**Work to complete**: Scan the records below for the line containing "[Host] Clone the" and the line containing "- --val_ratio |". Copy both, plus every line between, exactly.

**Given entries**:

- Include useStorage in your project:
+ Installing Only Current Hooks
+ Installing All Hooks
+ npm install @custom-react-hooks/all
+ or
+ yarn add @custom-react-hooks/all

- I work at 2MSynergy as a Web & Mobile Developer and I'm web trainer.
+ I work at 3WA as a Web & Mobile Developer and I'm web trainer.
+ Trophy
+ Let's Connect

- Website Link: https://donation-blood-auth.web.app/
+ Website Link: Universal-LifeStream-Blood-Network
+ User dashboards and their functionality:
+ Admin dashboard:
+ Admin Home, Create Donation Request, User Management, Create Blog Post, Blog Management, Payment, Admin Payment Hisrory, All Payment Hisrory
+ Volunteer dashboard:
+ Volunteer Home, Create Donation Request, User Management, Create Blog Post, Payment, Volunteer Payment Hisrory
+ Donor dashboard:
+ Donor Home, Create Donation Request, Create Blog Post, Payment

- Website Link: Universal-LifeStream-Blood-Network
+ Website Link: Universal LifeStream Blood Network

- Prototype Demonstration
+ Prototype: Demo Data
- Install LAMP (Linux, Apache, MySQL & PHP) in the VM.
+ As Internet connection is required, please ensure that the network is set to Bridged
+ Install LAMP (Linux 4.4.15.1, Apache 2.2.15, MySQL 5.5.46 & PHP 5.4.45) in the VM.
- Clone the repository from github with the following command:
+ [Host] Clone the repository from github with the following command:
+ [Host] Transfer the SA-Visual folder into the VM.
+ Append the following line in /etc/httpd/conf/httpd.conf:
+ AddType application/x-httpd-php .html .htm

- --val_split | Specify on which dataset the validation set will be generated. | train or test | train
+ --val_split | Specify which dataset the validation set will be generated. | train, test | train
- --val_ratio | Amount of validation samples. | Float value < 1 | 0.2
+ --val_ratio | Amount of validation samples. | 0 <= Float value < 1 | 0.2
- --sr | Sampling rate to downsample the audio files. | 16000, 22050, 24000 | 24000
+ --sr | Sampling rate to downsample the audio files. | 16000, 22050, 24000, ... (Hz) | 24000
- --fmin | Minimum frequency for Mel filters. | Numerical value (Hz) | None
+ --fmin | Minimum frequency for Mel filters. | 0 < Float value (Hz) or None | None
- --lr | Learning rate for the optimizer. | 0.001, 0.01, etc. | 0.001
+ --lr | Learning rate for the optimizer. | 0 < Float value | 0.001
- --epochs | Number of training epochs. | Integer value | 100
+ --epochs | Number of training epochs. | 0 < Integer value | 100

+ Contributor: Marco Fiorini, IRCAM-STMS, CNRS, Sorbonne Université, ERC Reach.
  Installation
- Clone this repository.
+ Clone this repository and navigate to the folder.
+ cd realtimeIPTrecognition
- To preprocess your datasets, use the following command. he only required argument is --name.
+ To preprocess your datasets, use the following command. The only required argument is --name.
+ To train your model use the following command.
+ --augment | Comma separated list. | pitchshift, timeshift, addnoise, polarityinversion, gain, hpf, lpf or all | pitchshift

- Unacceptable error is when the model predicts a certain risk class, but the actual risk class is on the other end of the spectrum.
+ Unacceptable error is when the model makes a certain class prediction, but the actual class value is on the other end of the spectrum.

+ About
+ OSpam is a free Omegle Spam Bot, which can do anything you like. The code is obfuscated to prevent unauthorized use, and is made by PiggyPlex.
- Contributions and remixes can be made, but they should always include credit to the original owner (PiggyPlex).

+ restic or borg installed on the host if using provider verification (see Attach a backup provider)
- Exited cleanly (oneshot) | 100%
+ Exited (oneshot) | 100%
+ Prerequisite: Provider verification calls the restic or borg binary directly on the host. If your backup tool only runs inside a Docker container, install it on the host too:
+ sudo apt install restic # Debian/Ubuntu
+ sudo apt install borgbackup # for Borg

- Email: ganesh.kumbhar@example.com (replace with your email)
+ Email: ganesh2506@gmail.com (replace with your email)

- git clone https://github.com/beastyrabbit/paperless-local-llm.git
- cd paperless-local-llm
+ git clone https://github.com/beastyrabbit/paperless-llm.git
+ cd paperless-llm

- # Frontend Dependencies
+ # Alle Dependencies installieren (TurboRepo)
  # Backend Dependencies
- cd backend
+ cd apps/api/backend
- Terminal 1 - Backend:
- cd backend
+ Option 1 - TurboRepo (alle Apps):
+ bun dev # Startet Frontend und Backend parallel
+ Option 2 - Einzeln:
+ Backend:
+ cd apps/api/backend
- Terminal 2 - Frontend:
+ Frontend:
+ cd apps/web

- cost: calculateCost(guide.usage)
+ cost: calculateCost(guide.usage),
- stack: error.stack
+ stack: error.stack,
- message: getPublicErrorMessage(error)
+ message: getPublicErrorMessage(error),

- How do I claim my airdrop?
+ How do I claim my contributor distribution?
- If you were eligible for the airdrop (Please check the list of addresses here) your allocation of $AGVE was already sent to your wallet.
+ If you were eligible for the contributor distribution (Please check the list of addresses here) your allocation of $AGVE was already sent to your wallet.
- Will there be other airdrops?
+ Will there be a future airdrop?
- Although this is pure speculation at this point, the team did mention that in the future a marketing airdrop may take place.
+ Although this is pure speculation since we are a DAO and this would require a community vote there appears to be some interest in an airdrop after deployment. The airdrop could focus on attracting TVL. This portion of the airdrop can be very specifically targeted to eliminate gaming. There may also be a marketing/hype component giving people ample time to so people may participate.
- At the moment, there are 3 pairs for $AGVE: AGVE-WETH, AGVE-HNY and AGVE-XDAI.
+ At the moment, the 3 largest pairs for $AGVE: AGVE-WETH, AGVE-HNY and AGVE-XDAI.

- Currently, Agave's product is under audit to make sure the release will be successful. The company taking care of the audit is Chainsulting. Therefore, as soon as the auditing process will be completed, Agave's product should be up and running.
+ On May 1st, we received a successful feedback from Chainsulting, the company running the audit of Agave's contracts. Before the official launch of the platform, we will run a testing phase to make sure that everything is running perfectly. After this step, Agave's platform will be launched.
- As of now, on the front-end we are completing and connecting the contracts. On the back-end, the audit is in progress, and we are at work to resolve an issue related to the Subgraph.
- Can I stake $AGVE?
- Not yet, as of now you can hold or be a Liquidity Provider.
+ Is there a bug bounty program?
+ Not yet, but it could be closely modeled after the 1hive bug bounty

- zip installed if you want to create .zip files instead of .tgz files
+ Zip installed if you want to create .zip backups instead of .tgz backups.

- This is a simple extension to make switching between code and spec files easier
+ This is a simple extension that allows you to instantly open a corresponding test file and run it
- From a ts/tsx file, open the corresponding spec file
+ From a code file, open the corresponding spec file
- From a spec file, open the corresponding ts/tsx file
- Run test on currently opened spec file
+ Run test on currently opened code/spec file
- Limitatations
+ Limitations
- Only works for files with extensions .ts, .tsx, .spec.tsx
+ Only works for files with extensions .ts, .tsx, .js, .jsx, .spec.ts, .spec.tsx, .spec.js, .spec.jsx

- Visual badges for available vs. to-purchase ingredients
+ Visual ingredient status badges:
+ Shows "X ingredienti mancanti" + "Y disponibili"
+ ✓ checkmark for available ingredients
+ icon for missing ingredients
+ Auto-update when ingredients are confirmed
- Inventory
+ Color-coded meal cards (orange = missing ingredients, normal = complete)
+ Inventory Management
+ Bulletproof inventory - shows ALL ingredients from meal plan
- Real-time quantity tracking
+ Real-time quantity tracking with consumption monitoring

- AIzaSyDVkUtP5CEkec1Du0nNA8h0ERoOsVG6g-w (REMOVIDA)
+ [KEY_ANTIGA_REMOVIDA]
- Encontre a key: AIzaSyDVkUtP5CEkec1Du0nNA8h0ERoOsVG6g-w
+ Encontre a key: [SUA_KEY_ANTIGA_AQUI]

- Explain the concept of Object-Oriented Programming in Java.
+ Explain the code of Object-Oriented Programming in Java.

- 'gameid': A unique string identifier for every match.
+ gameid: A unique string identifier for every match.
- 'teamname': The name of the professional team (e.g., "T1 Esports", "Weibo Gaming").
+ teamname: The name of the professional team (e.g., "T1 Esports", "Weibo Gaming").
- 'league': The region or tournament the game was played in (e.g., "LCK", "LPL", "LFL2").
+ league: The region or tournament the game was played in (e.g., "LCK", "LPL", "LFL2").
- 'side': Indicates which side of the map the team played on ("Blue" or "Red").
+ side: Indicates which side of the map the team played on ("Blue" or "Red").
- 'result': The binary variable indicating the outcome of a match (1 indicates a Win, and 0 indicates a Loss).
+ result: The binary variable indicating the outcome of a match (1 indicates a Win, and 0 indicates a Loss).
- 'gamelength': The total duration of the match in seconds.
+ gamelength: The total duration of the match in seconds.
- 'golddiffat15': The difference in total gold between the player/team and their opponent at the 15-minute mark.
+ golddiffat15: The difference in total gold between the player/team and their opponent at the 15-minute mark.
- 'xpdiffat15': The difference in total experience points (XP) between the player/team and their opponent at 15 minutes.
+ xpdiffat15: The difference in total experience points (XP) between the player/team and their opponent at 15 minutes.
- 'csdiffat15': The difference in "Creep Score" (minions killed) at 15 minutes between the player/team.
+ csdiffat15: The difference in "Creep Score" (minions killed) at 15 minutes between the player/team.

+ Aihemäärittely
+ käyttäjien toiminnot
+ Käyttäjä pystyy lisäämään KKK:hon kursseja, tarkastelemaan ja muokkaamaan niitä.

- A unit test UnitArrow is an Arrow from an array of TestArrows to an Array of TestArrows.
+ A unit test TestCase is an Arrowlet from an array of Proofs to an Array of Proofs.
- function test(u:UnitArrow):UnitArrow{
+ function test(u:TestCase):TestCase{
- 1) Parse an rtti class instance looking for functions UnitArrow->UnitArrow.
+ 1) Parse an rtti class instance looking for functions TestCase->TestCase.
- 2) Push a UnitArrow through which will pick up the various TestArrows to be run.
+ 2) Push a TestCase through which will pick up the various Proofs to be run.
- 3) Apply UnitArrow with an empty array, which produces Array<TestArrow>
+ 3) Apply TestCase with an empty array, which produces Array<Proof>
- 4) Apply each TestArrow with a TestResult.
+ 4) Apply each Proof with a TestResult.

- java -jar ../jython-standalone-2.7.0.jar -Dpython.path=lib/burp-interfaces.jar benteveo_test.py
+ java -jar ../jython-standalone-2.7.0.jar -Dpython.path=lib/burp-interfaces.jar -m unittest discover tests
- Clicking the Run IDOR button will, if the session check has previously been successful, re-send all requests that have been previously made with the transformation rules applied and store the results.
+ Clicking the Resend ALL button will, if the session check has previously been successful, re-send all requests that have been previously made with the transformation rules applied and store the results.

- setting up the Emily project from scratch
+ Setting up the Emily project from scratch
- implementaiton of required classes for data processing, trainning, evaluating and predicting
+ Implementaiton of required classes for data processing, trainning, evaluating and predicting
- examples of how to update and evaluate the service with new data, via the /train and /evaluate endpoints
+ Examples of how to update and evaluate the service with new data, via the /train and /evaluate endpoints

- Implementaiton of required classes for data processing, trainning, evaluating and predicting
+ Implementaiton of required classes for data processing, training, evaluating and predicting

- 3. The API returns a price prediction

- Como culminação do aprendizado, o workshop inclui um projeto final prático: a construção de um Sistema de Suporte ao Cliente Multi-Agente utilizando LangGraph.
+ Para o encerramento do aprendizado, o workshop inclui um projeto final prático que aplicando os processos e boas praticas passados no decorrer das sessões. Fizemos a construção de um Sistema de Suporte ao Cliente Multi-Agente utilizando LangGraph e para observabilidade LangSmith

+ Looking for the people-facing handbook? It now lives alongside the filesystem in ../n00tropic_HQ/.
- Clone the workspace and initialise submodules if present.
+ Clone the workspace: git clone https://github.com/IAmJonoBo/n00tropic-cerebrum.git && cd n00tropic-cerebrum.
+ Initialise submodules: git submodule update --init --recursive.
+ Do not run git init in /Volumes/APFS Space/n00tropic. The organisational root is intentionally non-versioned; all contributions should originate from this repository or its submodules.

**Reply to the task**:
+ [Host] Clone the repository from github with the following command:
+ [Host] Transfer the SA-Visual folder into the VM.
+ Append the following line in /etc/httpd/conf/httpd.conf:
+ AddType application/x-httpd-php .html .htm

- --val_split | Specify on which dataset the validation set will be generated. | train or test | train
+ --val_split | Specify which dataset the validation set will be generated. | train, test | train
- --val_ratio | Amount of validation samples. | Float value < 1 | 0.2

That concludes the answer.